Fatwa tersebut ditetapkan dalam Musyawarah Nasional (Munas) XI MUI pada 23 November 2025.
Direktur Jenderal Pajak Kemenkeu, Bimo Wijayanto, menjelaskan bahwa pihaknya telah bertemu dengan MUI untuk melakukan klarifikasi.
Menurut Bimo, persoalan PBB yang dimaksud dalam fatwa tersebut berada dalam kewenangan pemerintah daerah, bukan pemerintah pusat.
"Kita juga sudah diskusi dengan MUI sebelumnya. Jadi nanti coba kita tabayyun dengan MUI. Karena sebenarnya yang ditanyakan itu PBB-P2 perdesaan perkotaan dan pemukiman itu di daerah," kata Bimo di Komplek Parlemen, Jakarta, dikutip Rabu 26 November 2025.
Bimo menegaskan bahwa seluruh ketentuan mengenai Pajak Bumi dan Bangunan Perdesaan dan Perkotaan (PBB-P2) mulai dari kebijakan, tarif, hingga dasar pengenaan sepenuhnya sudah diserahkan kepada pemerintah daerah.
"PBB kan sebenarnya undang-undangnya sudah diserahkan ke daerah. Jadi, kebijakan, tarif, kenaikan dasar pengenaan, semuanya di daerah," tuturnya.
Ia menjelaskan bahwa PBB yang menjadi kewenangan pemerintah pusat hanyalah PBB untuk objek-objek usaha, seperti sektor pertambangan, perkebunan, perikanan, dan kehutanan.

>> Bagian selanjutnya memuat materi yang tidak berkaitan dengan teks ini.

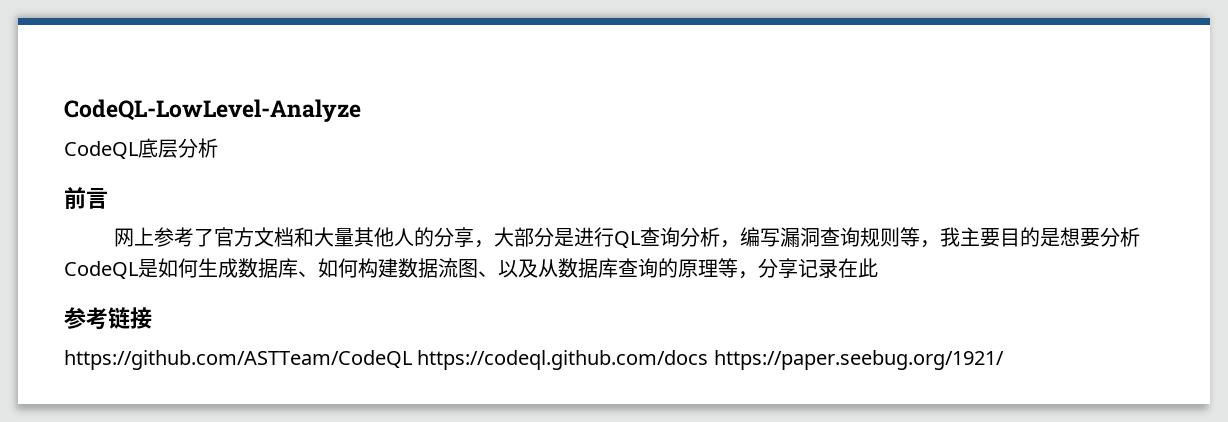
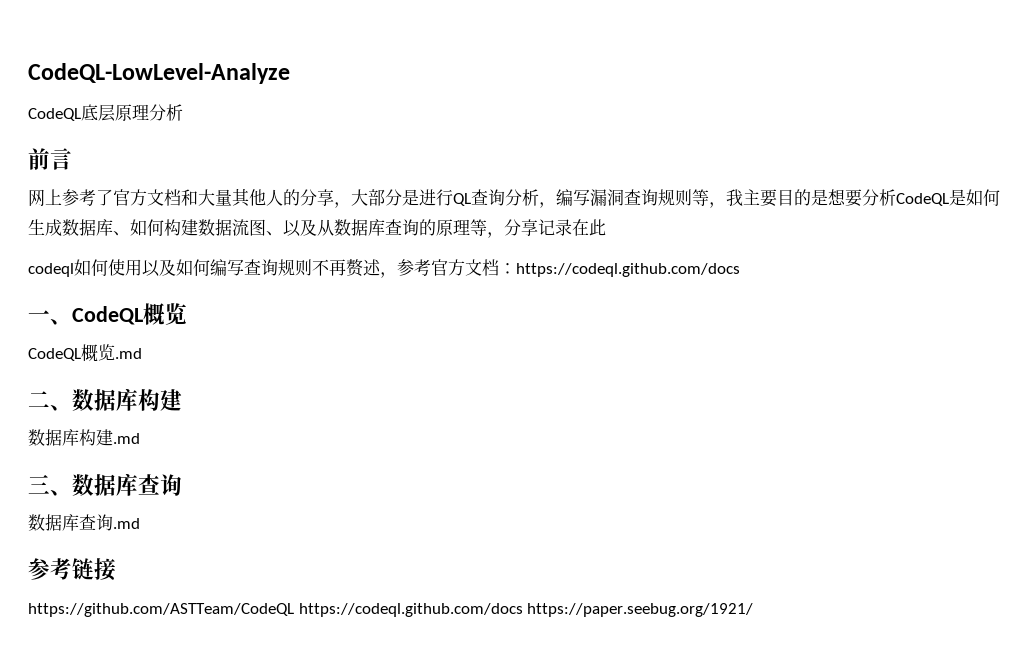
- CodeQL底层分析
+ CodeQL底层原理分析
+ codeql如何使用以及如何编写查询规则不再赘述，参考官方文档：https://codeql.github.com/docs
+ 一、CodeQL概览
+ CodeQL概览.md
+ 二、数据库构建
+ 数据库构建.md
+ 三、数据库查询
+ 数据库查询.md

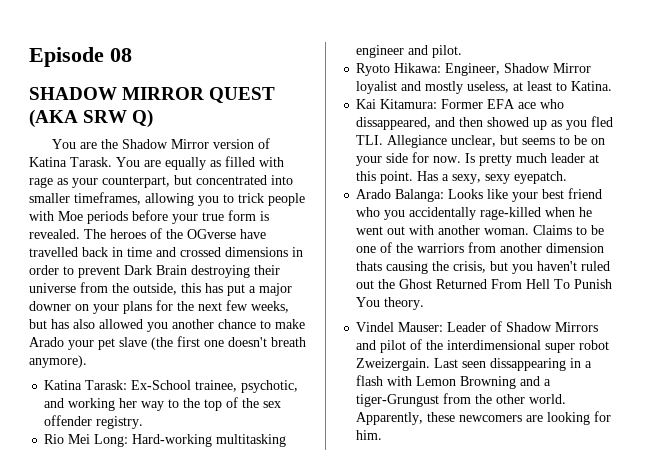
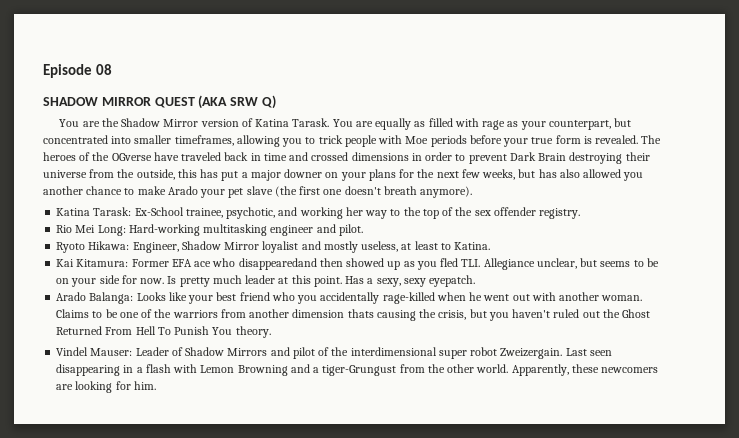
- The heroes of the OGverse have travelled back in time and crossed dimensions in order to prevent Dark Brain destroying their universe from the outside, this has put a major downer on your plans for the next few weeks, but has also allowed you another chance to make Arado your pet slave (the first one doesn't breath anymore).
+ The heroes of the OGverse have traveled back in time and crossed dimensions in order to prevent Dark Brain destroying their universe from the outside, this has put a major downer on your plans for the next few weeks, but has also allowed you another chance to make Arado your pet slave (the first one doesn't breath anymore).
- Kai Kitamura: Former EFA ace who dissappeared, and then showed up as you fled TLI. Allegiance unclear, but seems to be on your side for now.
+ Kai Kitamura: Former EFA ace who disappearedand then showed up as you fled TLI. Allegiance unclear, but seems to be on your side for now.
- Last seen dissappearing in a flash with Lemon Browning and a tiger-Grungust from the other world.
+ Last seen disappearing in a flash with Lemon Browning and a tiger-Grungust from the other world.

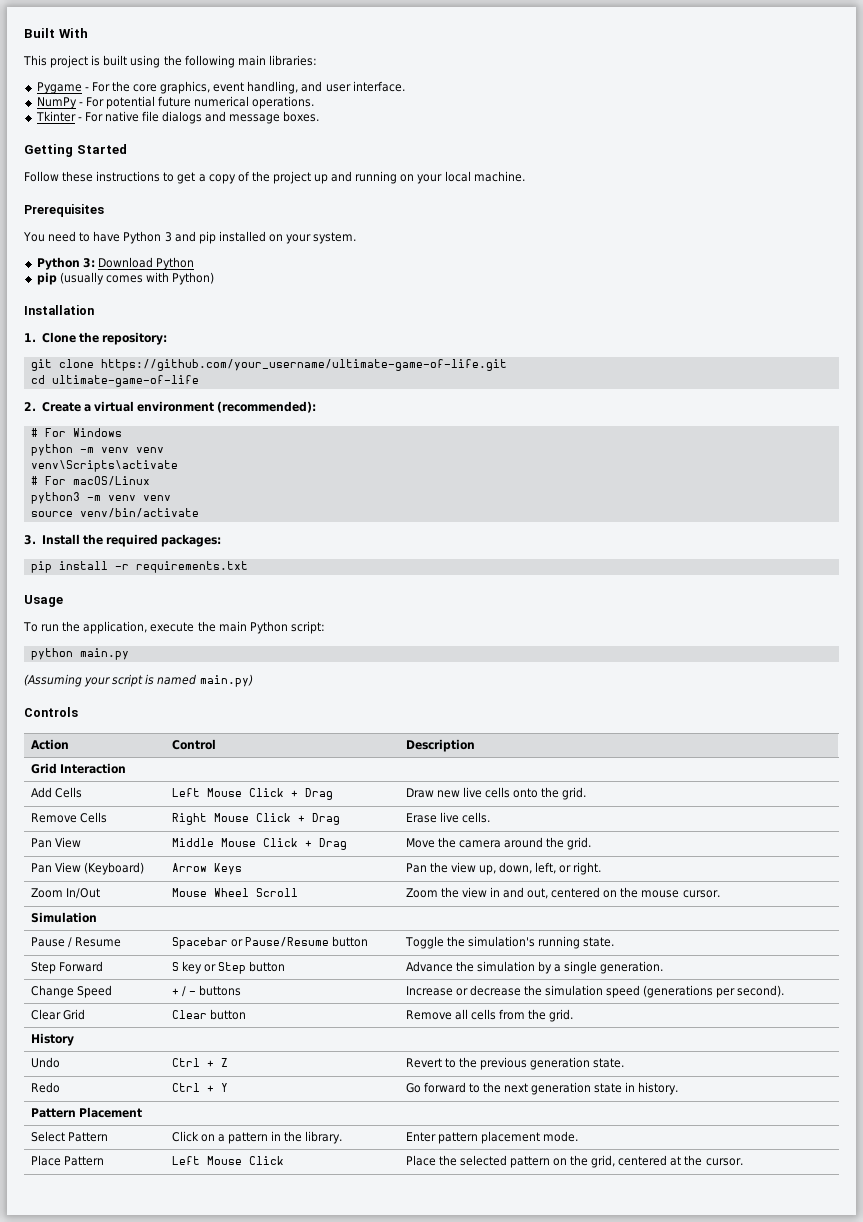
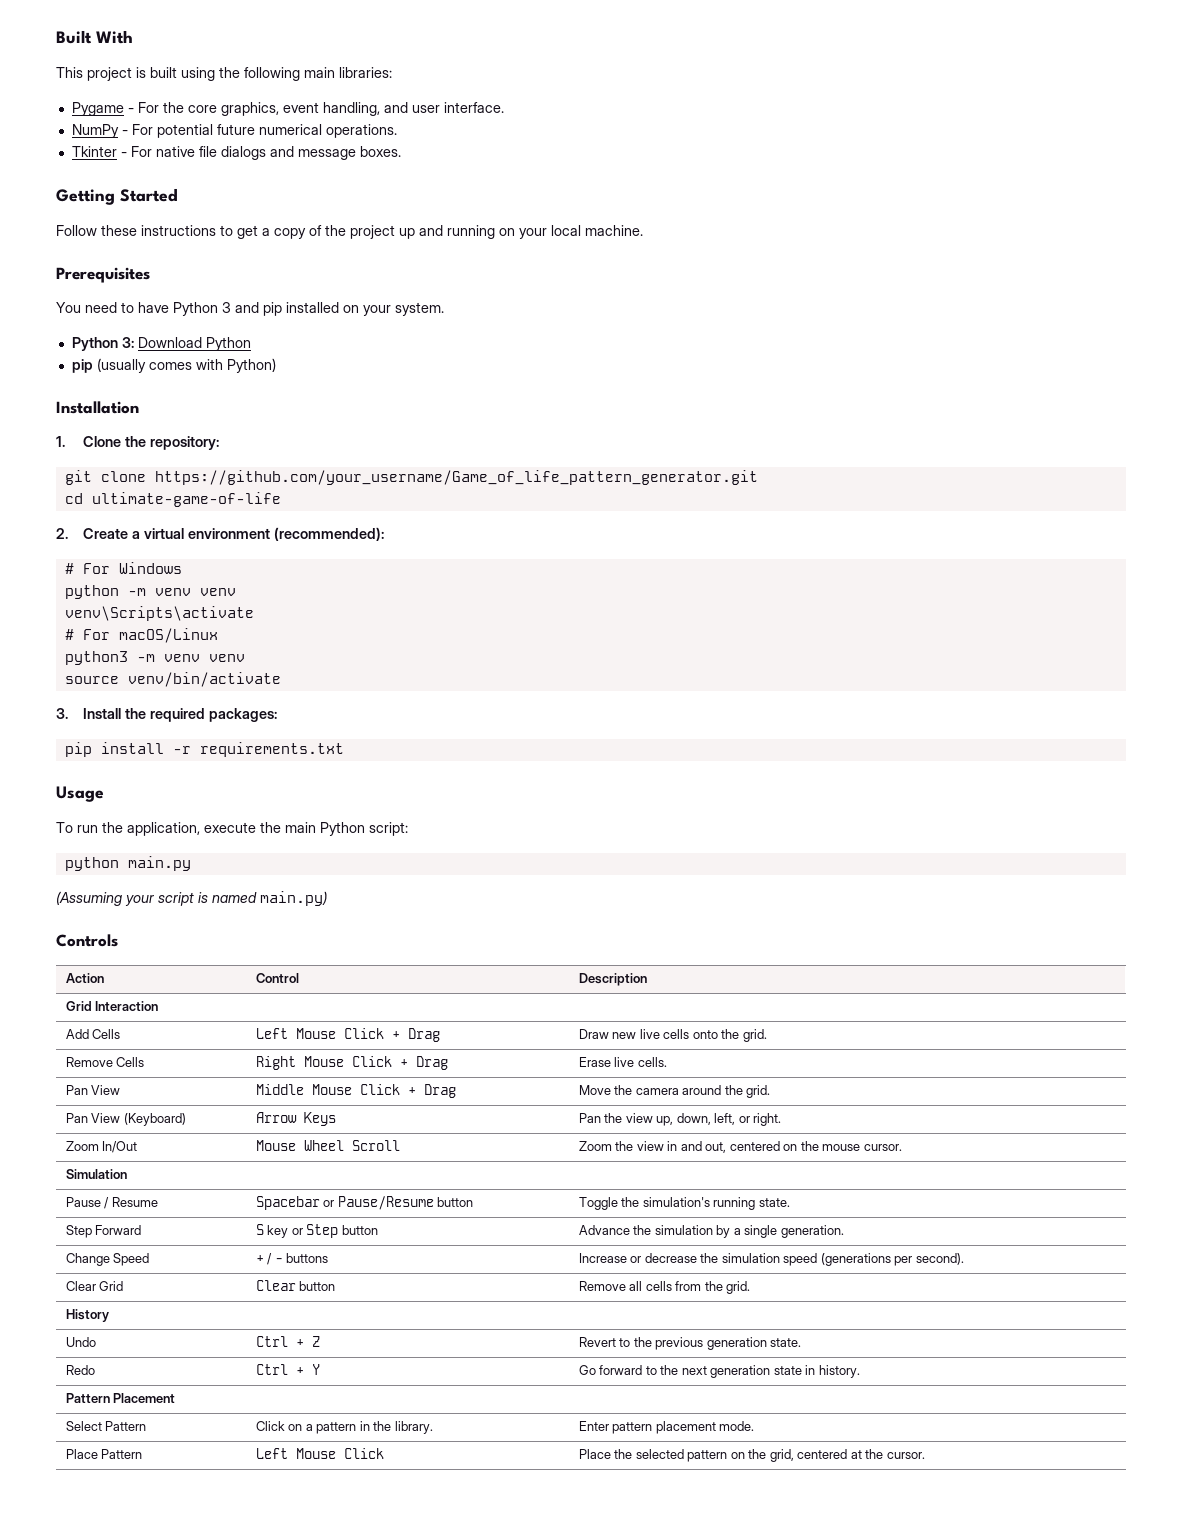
- git clone https://github.com/your_username/ultimate-game-of-life.git
+ git clone https://github.com/your_username/Game_of_life_pattern_generator.git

Bukan untuk rumah tinggal atau bangunan yang dihuni masyarakat umum.
Selain itu, Bimo menegaskan bahwa kebutuhan pokok masyarakat seperti sembako tidak pernah menjadi objek pemungutan pajak oleh DJP.
"Memang kalau barang seputar kebutuhan dasar masyarakat memang tidak pernah dikenakan, seperti Pajak Pertambahan Nilai (PPN)nya itu kan 0 persen," urainya.

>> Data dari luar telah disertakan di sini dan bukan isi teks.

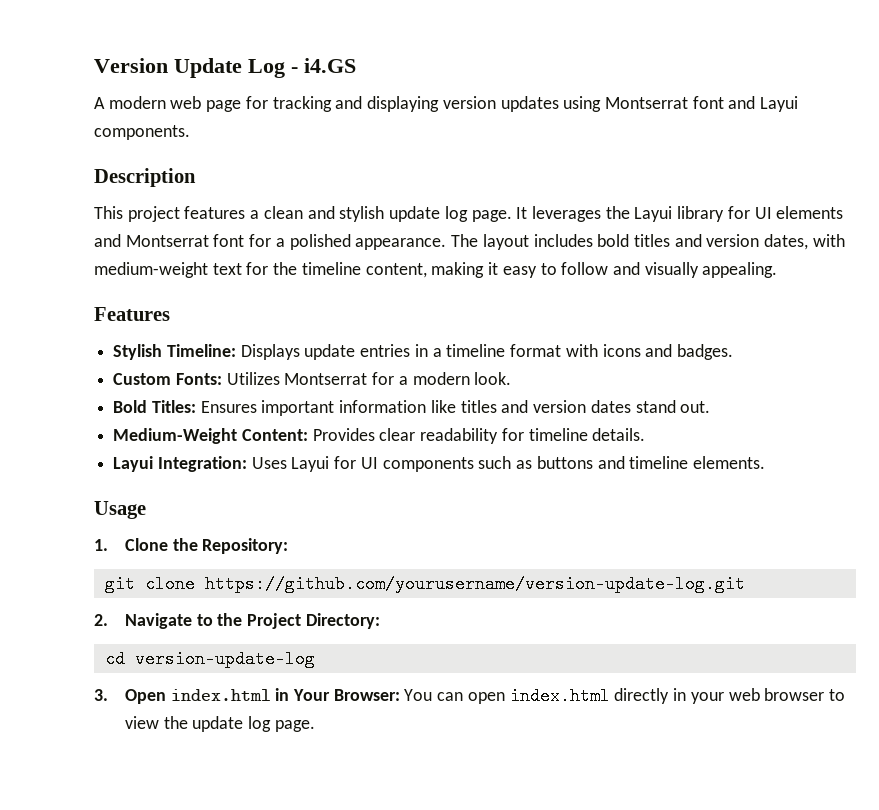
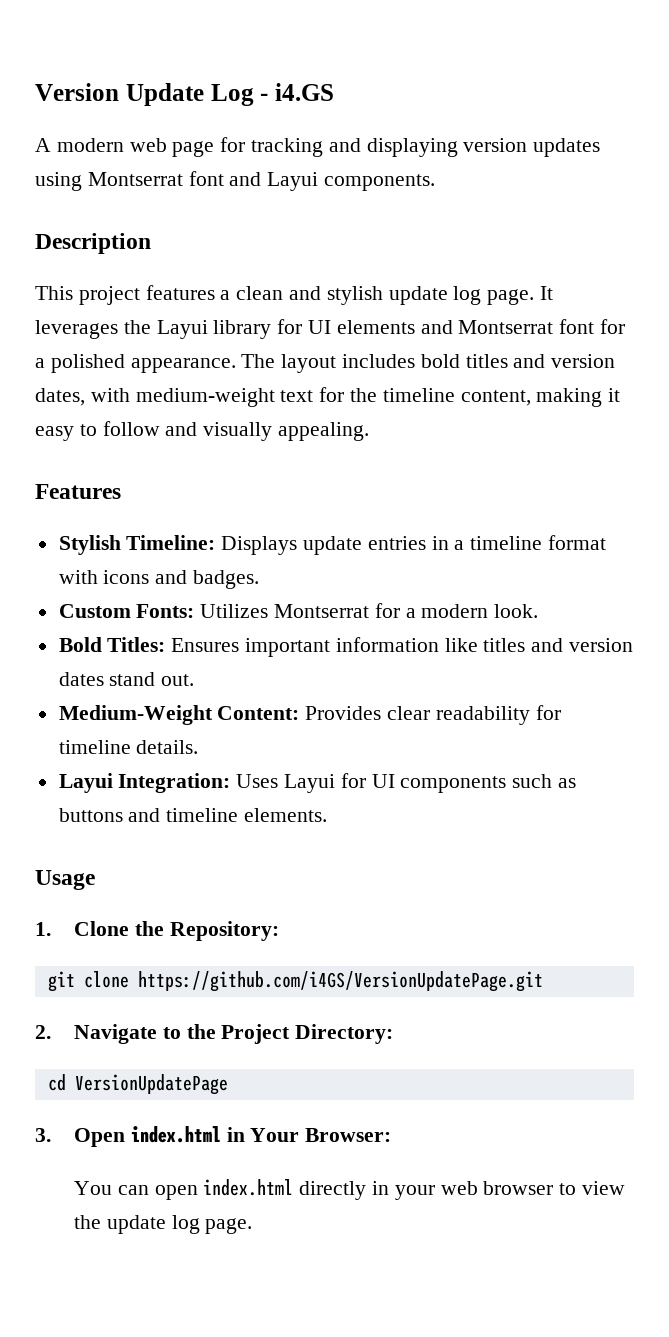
- git clone https://github.com/yourusername/version-update-log.git
+ git clone https://github.com/i4GS/VersionUpdatePage.git
- cd version-update-log
+ cd VersionUpdatePage
- 3. Open index.html in Your Browser: You can open index.html directly in your web browser to view the update log page.
+ 3. Open index.html in Your Browser:
+ You can open index.html directly in your web browser to view the update log page.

Fatwa tentang Pajak Berkeadilan yang diterbitkan MUI menyebutkan bahwa bumi dan bangunan yang dihuni tidak layak dikenakan pajak secara berulang.
Ketua Komisi Fatwa SC Munas XI MUI, KH Asrorun Ni'am Sholeh, menyatakan bahwa fatwa tersebut hadir sebagai respon terhadap keluhan masyarakat terkait kenaikan PBB yang dianggap tidak adil dan menimbulkan keresahan.
"Sehingga meresahkan masyarakat. Fatwa ini diharapkan jadi solusi untuk perbaikan regulasi," kata Prof. Ni'am dalam Munas XI MUI.